# Components:
→ Pasta
01 - 12 ounces whole wheat fettuccine or pasta of choice
→ Mushrooms & Vegetables
02 - 2 tablespoons olive oil
03 - 1 small onion, finely chopped
04 - 2 cloves garlic, minced
05 - 8 ounces cremini mushrooms, sliced
06 - 4 ounces shiitake mushrooms, sliced
07 - 1 cup baby spinach, chopped
→ Adaptogens & Herbs
08 - 1 teaspoon dried ashwagandha powder
09 - 1 teaspoon dried reishi mushroom powder
10 - 1/2 teaspoon dried holy basil (tulsi), crushed
11 - 1/2 teaspoon dried lemon balm, crushed
12 - 1/4 teaspoon ground black pepper
13 - 1/2 teaspoon sea salt, or to taste
→ Sauce
14 - 1 cup unsweetened plant-based milk (oat or almond)
15 - 1/2 cup vegetable broth
16 - 1/4 cup nutritional yeast
17 - 1 tablespoon lemon juice
→ Garnish
18 - 2 tablespoons chopped fresh parsley
19 - 1 tablespoon toasted sunflower seeds (optional)
# Directions:
01 - Prepare pasta according to package directions until al dente. Reserve 1/2 cup of pasta water before draining. Set aside.
02 - In a large skillet over medium heat, warm the olive oil. Add the finely chopped onion and sauté for 2-3 minutes until translucent.
03 - Introduce minced garlic, sliced cremini mushrooms, and shiitake mushrooms to the skillet. Cook for 6-8 minutes, stirring occasionally, until mushrooms are golden brown and tender.
04 - Incorporate ashwagandha powder, reishi mushroom powder, crushed holy basil, crushed lemon balm, black pepper, and sea salt. Cook for 1 minute to activate their aromas.

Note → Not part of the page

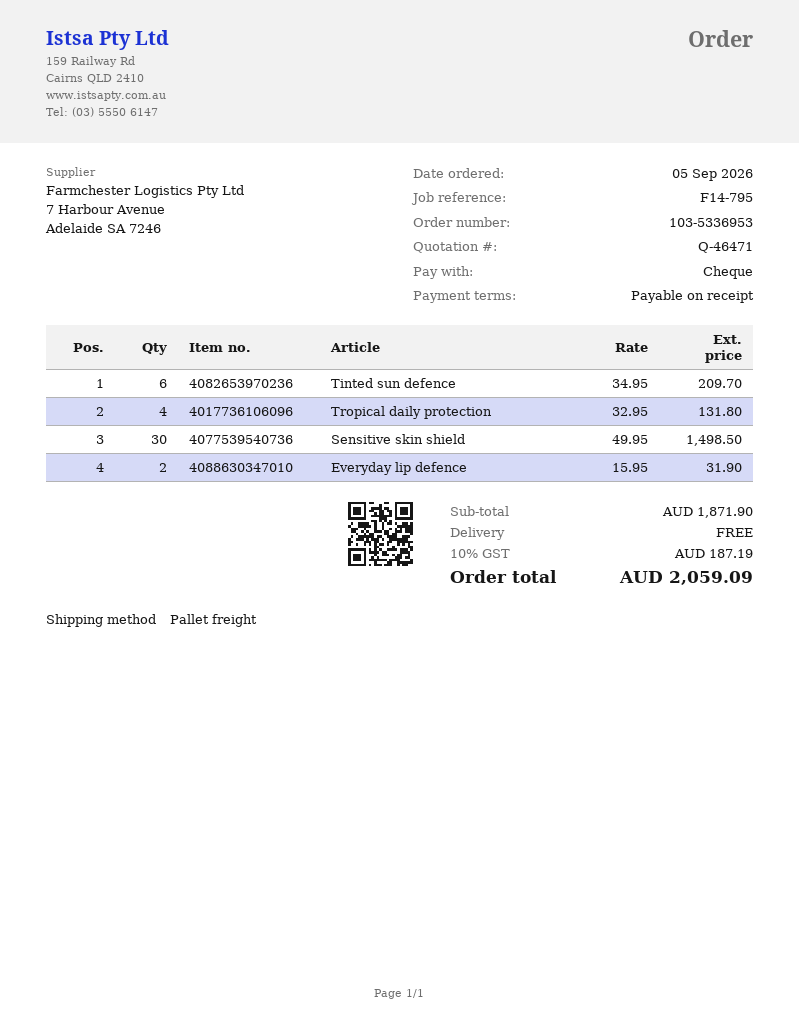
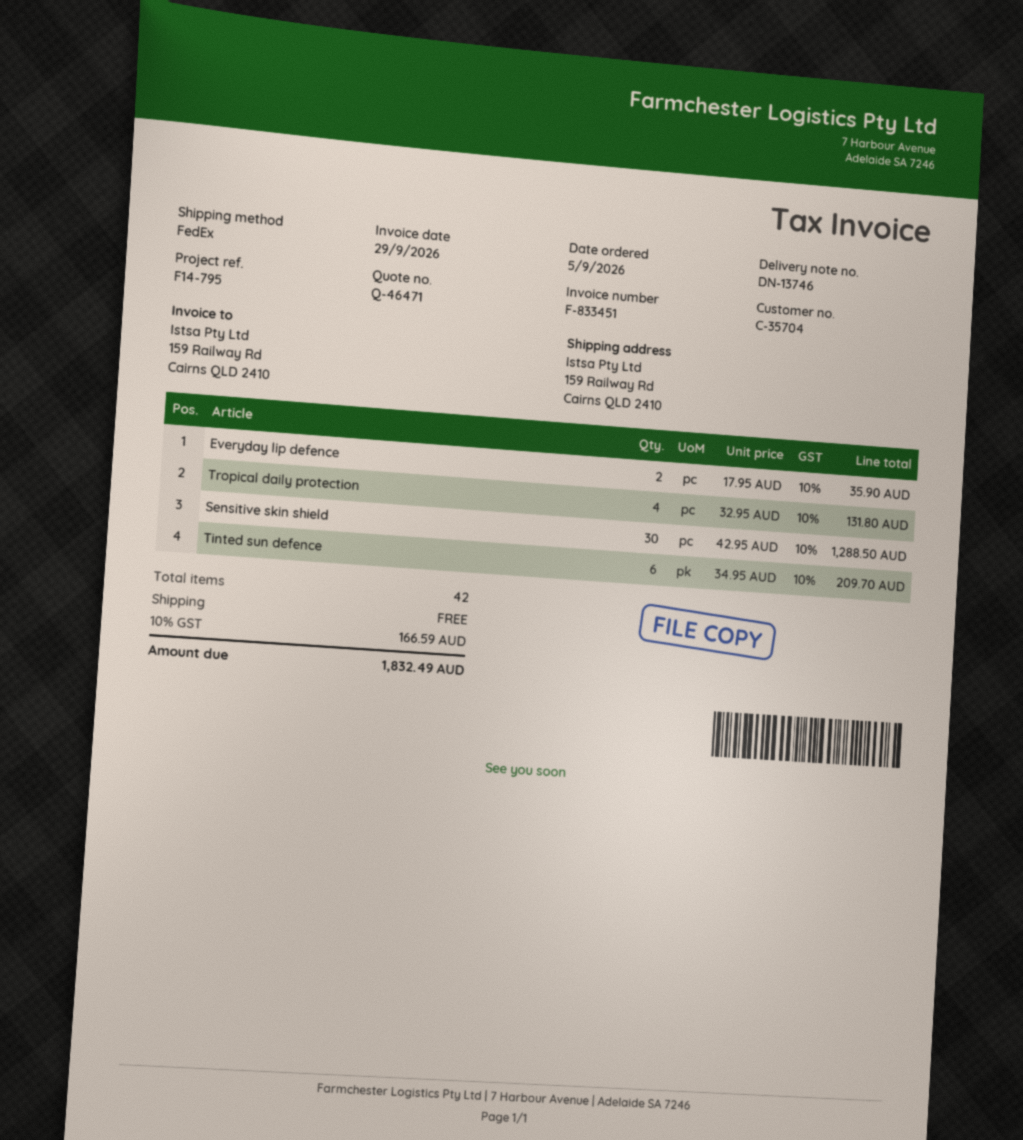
shipping method: pallet freight -> FedEx
Sensitive skin shield: 30 x 49.95 = 1498.50 -> 30 x 42.95 = 1288.50
Everyday lip defence: 2 x 15.95 = 31.90 -> 2 x 17.95 = 35.90
tax: 10% = 187.19 -> 10% = 166.59
total: 2059.09 -> 1832.49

05 - Pour in the plant-based milk and vegetable broth. Stir in the nutritional yeast. Bring to a gentle simmer and cook for 4-5 minutes, stirring periodically, until the sauce has slightly thickened.
06 - Add the chopped baby spinach to the skillet and cook for 1 minute, or until just wilted.
07 - Stir in the lemon juice. Add the cooked pasta to the skillet, tossing thoroughly to coat with the sauce. If a thinner consistency is desired, gradually add the reserved pasta water.
08 - Serve hot, garnished with fresh parsley and toasted sunflower seeds, if using.